We knew it was likely coming during Atlus’ 30-hour long Persona livestream, and as a huge Persona fan, I am really excited to see this trailer hint at a return to a dark tone that I feel like the series has lost a bit of over the past few years.
Since the release of Persona 4 proper on the PS2 in 2008, much of the series’ time has been spent on self-referential spin-offs and fanservice-filled remakes and anime adaptations.
As a person who gladly owns each and every one of these spin-offs, and has every intention of continuing to buy ones that are still slated for release, I can’t help but feel like the series doesn’t have the same mature and dark tone that grabbed me in the first place.

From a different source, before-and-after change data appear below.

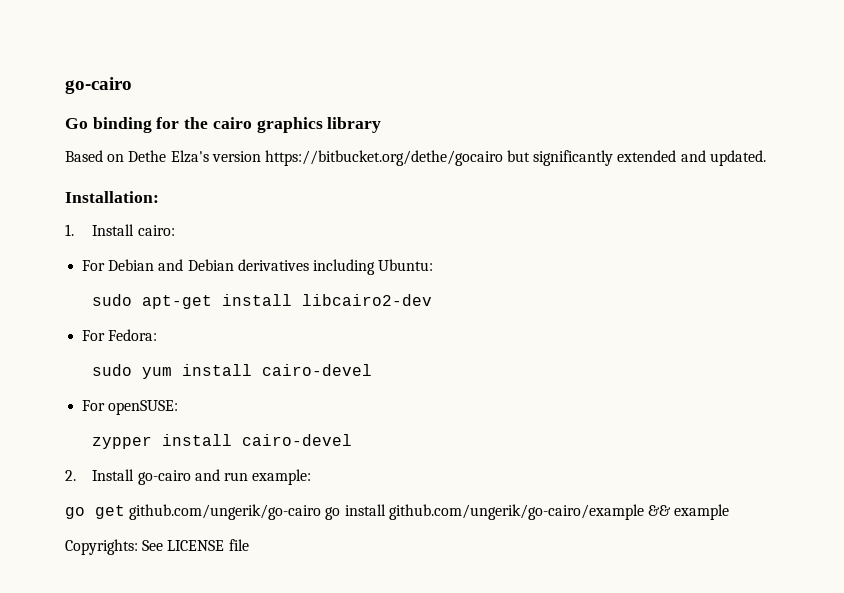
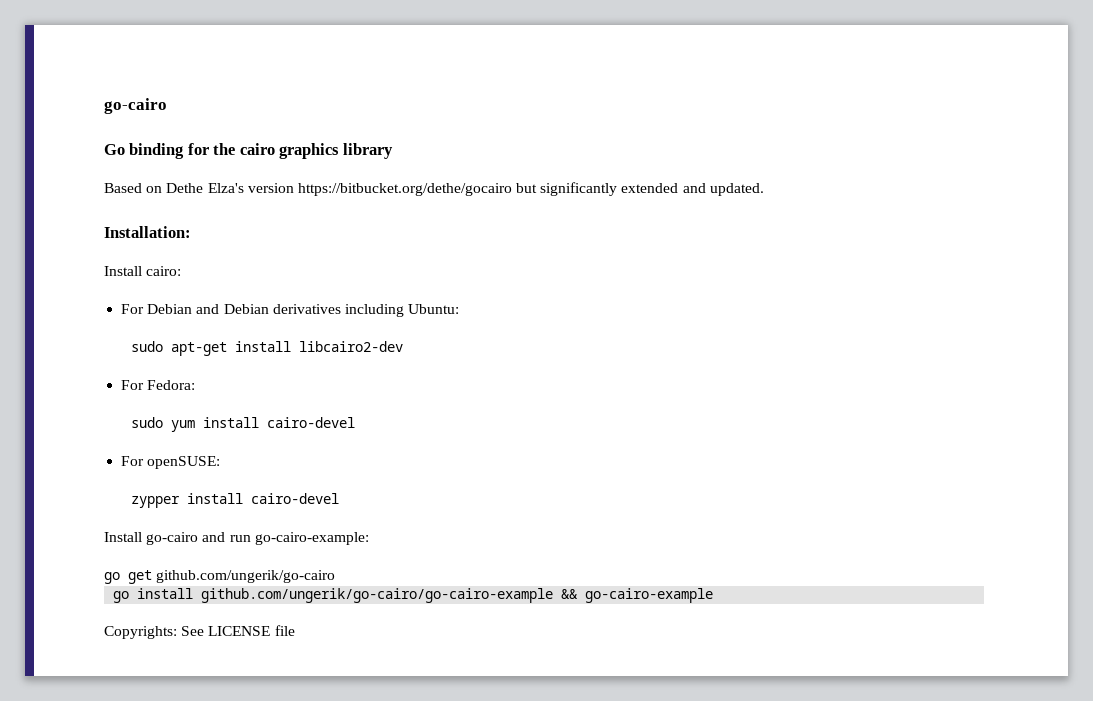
- 1. Install cairo:
+ Install cairo:
- 2. Install go-cairo and run example:
+ Install go-cairo and run go-cairo-example:
- go get github.com/ungerik/go-cairo go install github.com/ungerik/go-cairo/example && example
+ go get github.com/ungerik/go-cairo
+ go install github.com/ungerik/go-cairo/go-cairo-example && go-cairo-example

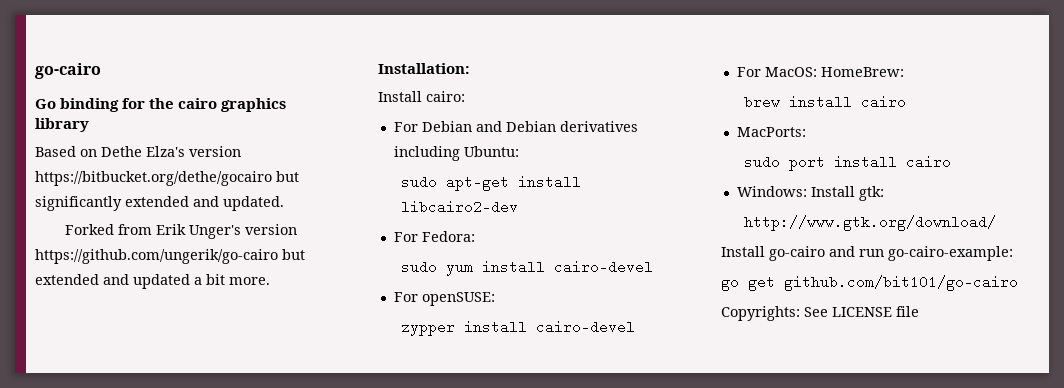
+ Forked from Erik Unger's version https://github.com/ungerik/go-cairo but extended and updated a bit more.
+ For MacOS: HomeBrew:
+ brew install cairo
+ MacPorts:
+ sudo port install cairo
+ Windows: Install gtk:
+ http://www.gtk.org/download/
- go get github.com/ungerik/go-cairo
- go install github.com/ungerik/go-cairo/go-cairo-example && go-cairo-example
+ go get github.com/bit101/go-cairo

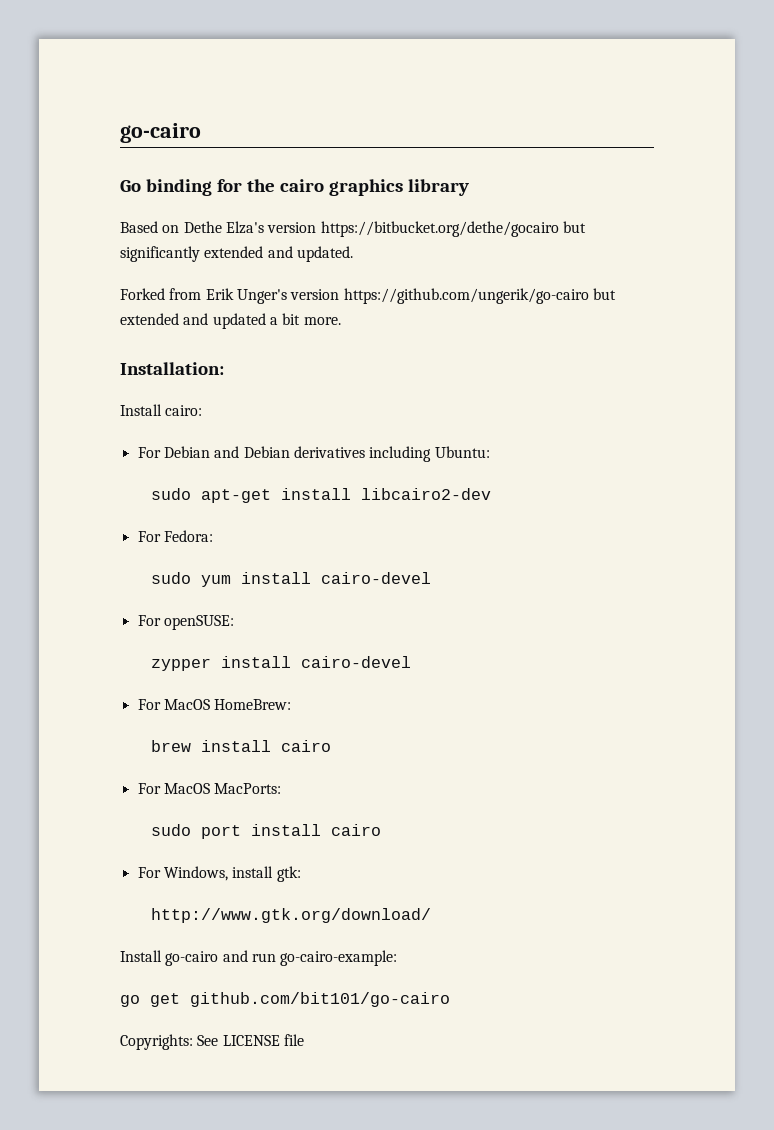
- For MacOS: HomeBrew:
+ For MacOS HomeBrew:
- MacPorts:
+ For MacOS MacPorts:
- Windows: Install gtk:
+ For Windows, install gtk:

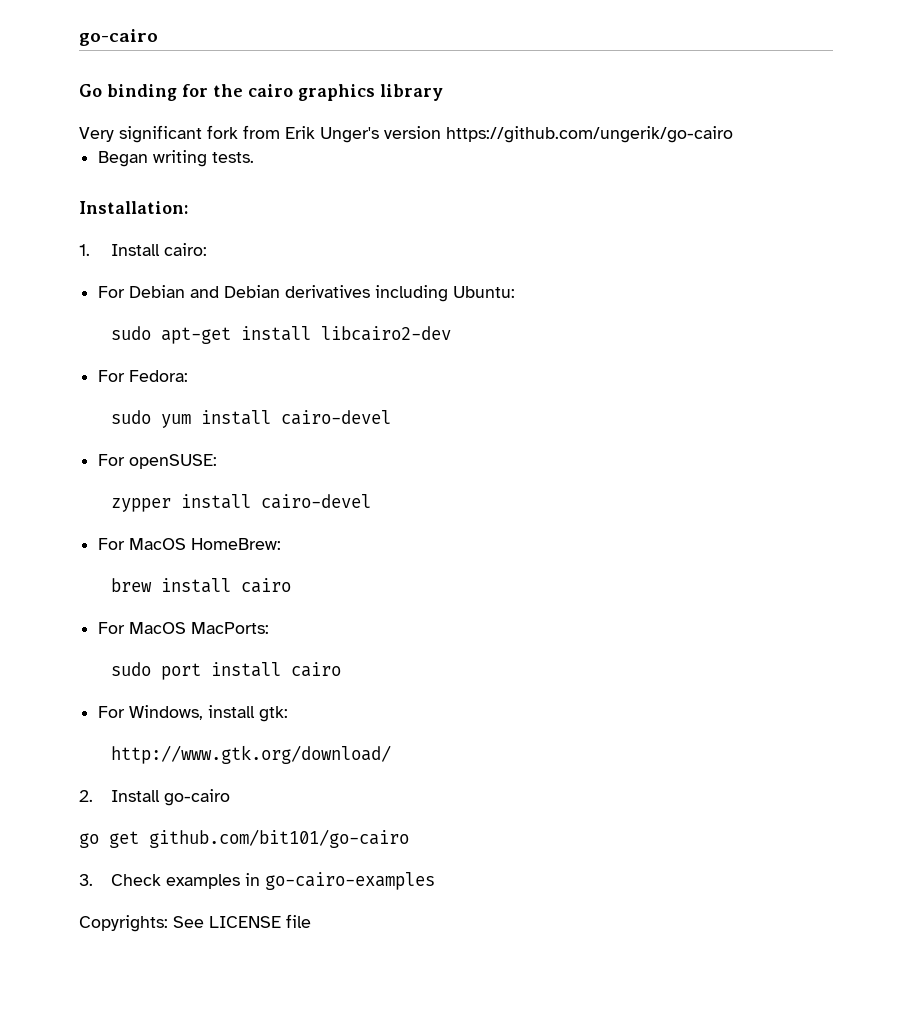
- Based on Dethe Elza's version https://bitbucket.org/dethe/gocairo but significantly extended and updated.
- Forked from Erik Unger's version https://github.com/ungerik/go-cairo but extended and updated a bit more.
+ Very significant fork from Erik Unger's version https://github.com/ungerik/go-cairo
+ Began writing tests.
- Install cairo:
+ 1. Install cairo:
- Install go-cairo and run go-cairo-example:
+ 2. Install go-cairo
+ 3. Check examples in go-cairo-examples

This is most easily seen in the difference between the intro of Persona 4 and its Vita remake Persona 4 Golden. The original game’s intro cinematic showcased the game’s cast in silhouettes to the backdrop of music that was poppy but still edgy enough to be consistent with the game’s heavy subject matter. Conversely, Golden gives each of the game’s party members an intro as if it was a sitcom featuring characters the player was already expected to know, and gave the game’s murder mystery a strange spotlight that seemed at odds with the “mystery” part of that set up, all with an upbeat and cheery song in the background.

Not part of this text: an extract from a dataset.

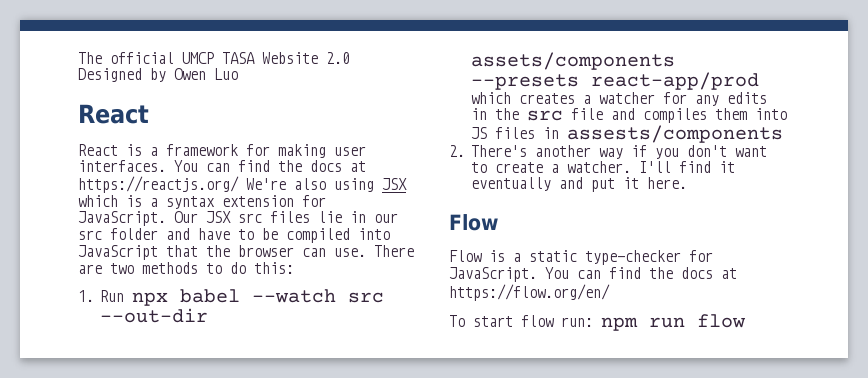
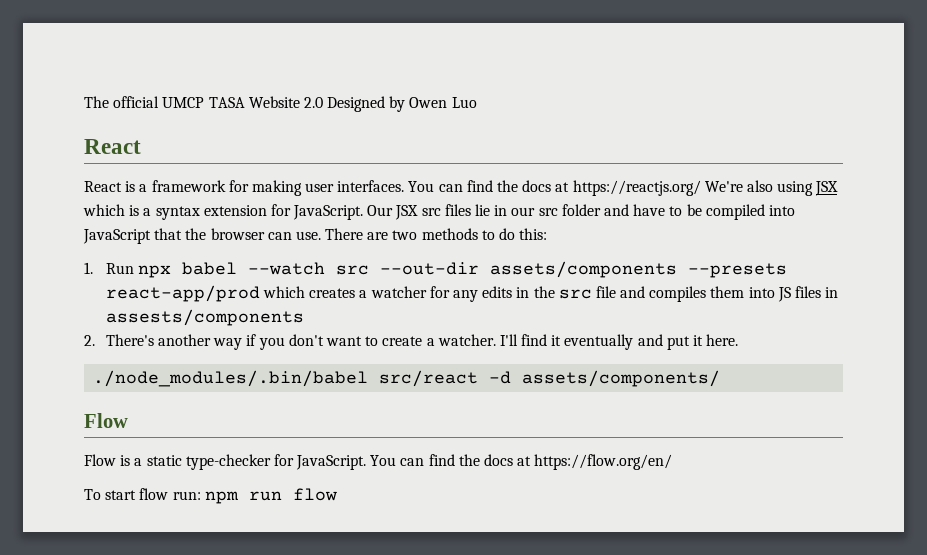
+ ./node_modules/.bin/babel src/react -d assets/components/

This same sense of self-awareness is seen in the series latest spin-offs Persona Q: Shadow of the Labyrinth and the Persona 4 Arena fighting games. While both are great standalone games, they both are full of references, inside jokes, and enough fanservice to make it feel like they’re breaking the fourth wall.
As a Persona fan, these moments where the casts of Persona 3 and 4 were practically winking at me through my screen as I played through them were delightful, but still indicative of where the series is. There’s even a rhythm game in the works that has the cast of Persona 4 dancing to the game’s (admittedly incredible) music in order to combat the same threat they do in Persona 4 proper.

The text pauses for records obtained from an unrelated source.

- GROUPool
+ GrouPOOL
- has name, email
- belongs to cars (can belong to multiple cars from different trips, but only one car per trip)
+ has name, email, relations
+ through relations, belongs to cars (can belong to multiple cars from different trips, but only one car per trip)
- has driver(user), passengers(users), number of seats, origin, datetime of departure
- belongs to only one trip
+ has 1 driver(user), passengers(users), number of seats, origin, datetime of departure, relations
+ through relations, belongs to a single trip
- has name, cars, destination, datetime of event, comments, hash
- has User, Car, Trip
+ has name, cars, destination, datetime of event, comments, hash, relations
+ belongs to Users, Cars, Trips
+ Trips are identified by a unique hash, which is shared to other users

As much as I’ve enjoyed every spin-off and fanservice-filled moment of each of these games, I think I’m ready to get back to a place where I feel like Persona is telling a new story that can thrive on its own, and not due to my pre-established love for the characters within it, and the fact that Persona 5 seems to be a return to the bleak nature the Persona series used to have as part of the Shin Megami Tensei series it spun-off from has me very excited about the story that the game will tell.
As Persona has been so focused on spotlighting the characters it established seven years ago, it really hasn’t been since Persona 4 proper that the series has told a story with the same thematic weight, or the tone to match something so heavy.
We already know that Persona 5 will focus on the idea of challenging societal expectations, and as simple as that might sound, Persona 4 and Persona 3’s means of exploring the concept of accepting oneself and confronting the idea of your own death respectively were anything but straightforward.
It seems like a hard sever from the rest of the franchise is what will help Persona 5 tell a compelling story alongside having a compelling cast, something that Persona Q and Arena fell slightly short of. Persona 5’s ability to get away from what has made the series so popular over the past few years is going to be the deciding factor of whether or not it will stand with its mainline predecessors as a game with a powerful message that encapsulates every aspect of its characters and story.